Keep in mind, Echelon Wealth is not an impartial purveyor of research. The firm has received compensation for having provided investment banking or related services to Antibe, according to the referenced January 7, 2020 research note.
As with most junior biotech companies, investability is only as viable as the next trial result. There is a supreme amount of risk investing in Antibe in the pre-final Phase 2 result phase—but also plenty of potential reward. No matter how good the previous trial data appears, history clearly demonstrates that anything can happen when subsequent studies are conducted. Past performance frequently does not correlate into current trial success.
Either way, the perceived benefits of Antibe’s hydrogen sulfide technology are about to be further validated—or gutted—as new results come to light. The upcoming results are over two years in the making, with at least two enrollment delays setting back reporting timelines. In any event, TDR anticipates the result will provide plenty of short-term alpha for investors and traders alike looking for an opportune time to profit.

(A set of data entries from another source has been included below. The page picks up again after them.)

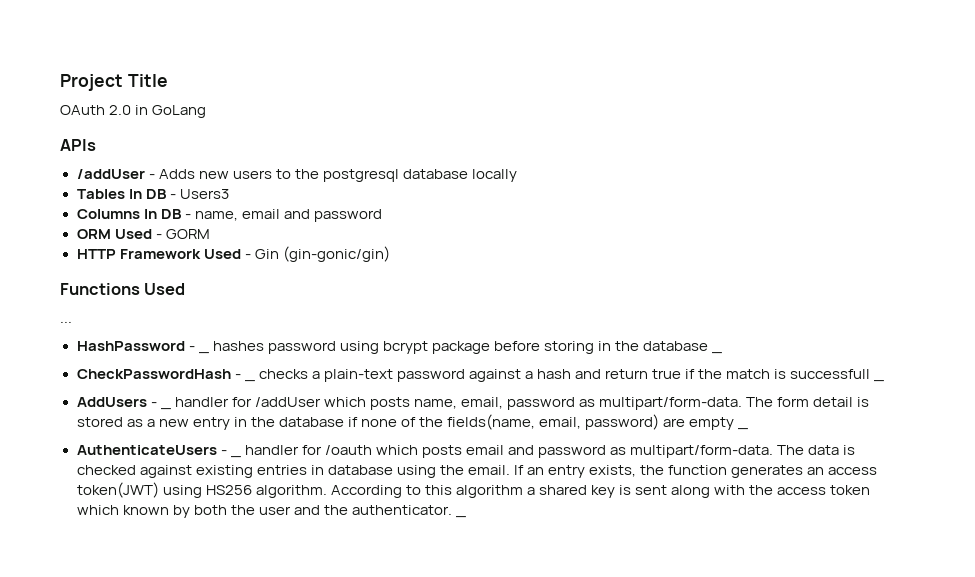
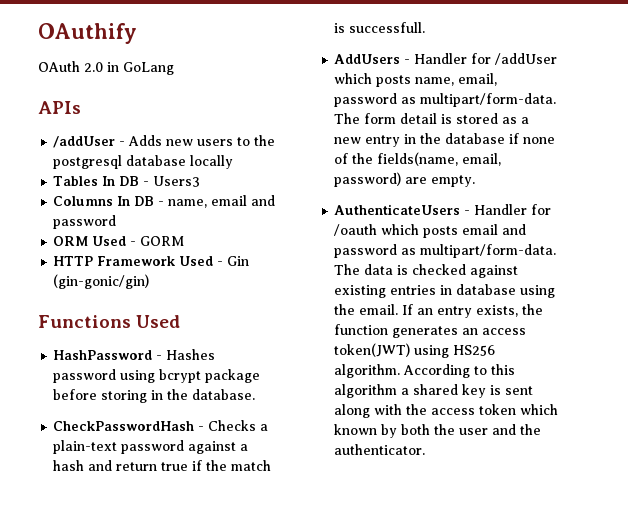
- Project Title
+ OAuthify
- ...
- HashPassword - _ hashes password using bcrypt package before storing in the database _
+ HashPassword - Hashes password using bcrypt package before storing in the database.
- CheckPasswordHash - _ checks a plain-text password against a hash and return true if the match is successfull _
+ CheckPasswordHash - Checks a plain-text password against a hash and return true if the match is successfull.
- AddUsers - _ handler for /addUser which posts name, email, password as multipart/form-data.
+ AddUsers - Handler for /addUser which posts name, email, password as multipart/form-data.
- The form detail is stored as a new entry in the database if none of the fields(name, email, password) are empty _
+ The form detail is stored as a new entry in the database if none of the fields(name, email, password) are empty.
- AuthenticateUsers - _ handler for /oauth which posts email and password as multipart/form-data.
+ AuthenticateUsers - Handler for /oauth which posts email and password as multipart/form-data.
- According to this algorithm a shared key is sent along with the access token which known by both the user and the authenticator. _
+ According to this algorithm a shared key is sent along with the access token which known by both the user and the authenticator.

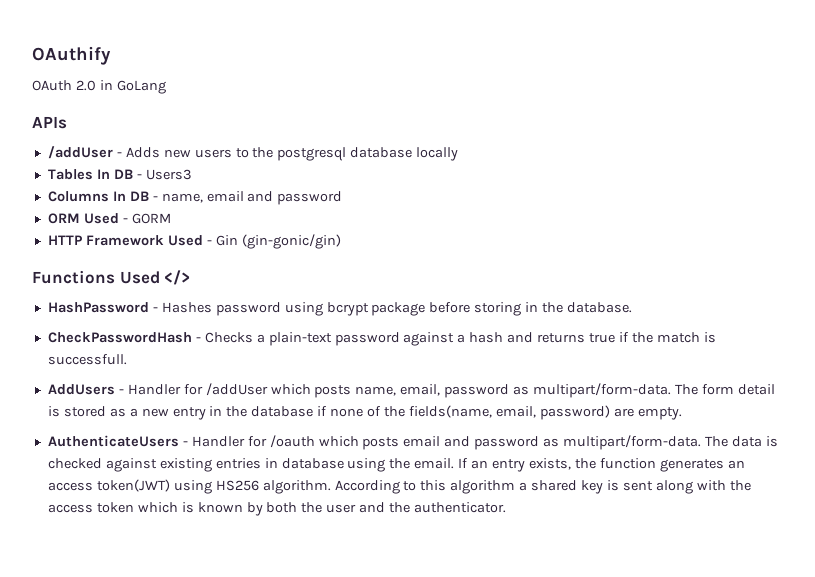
- Functions Used
+ Functions Used </>
- CheckPasswordHash - Checks a plain-text password against a hash and return true if the match is successfull.
+ CheckPasswordHash - Checks a plain-text password against a hash and returns true if the match is successfull.
- According to this algorithm a shared key is sent along with the access token which known by both the user and the authenticator.
+ According to this algorithm a shared key is sent along with the access token which is known by both the user and the authenticator.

Disclaimer: The article editor has an existing position in Antibe Therapeutics, as does at least one member of the editor’s immediate family. The author has attempted to convey the risks of investing in the current environment and does not recommend purchasing shares based on any of the information presented. This article is for information purposes only. There is substantial risk investing in junior biotech at any phase of the investment cycle and in particular before important trial data is released. Please contact a licensed investment advisor if you are considering investing in Antibe Therapeutics.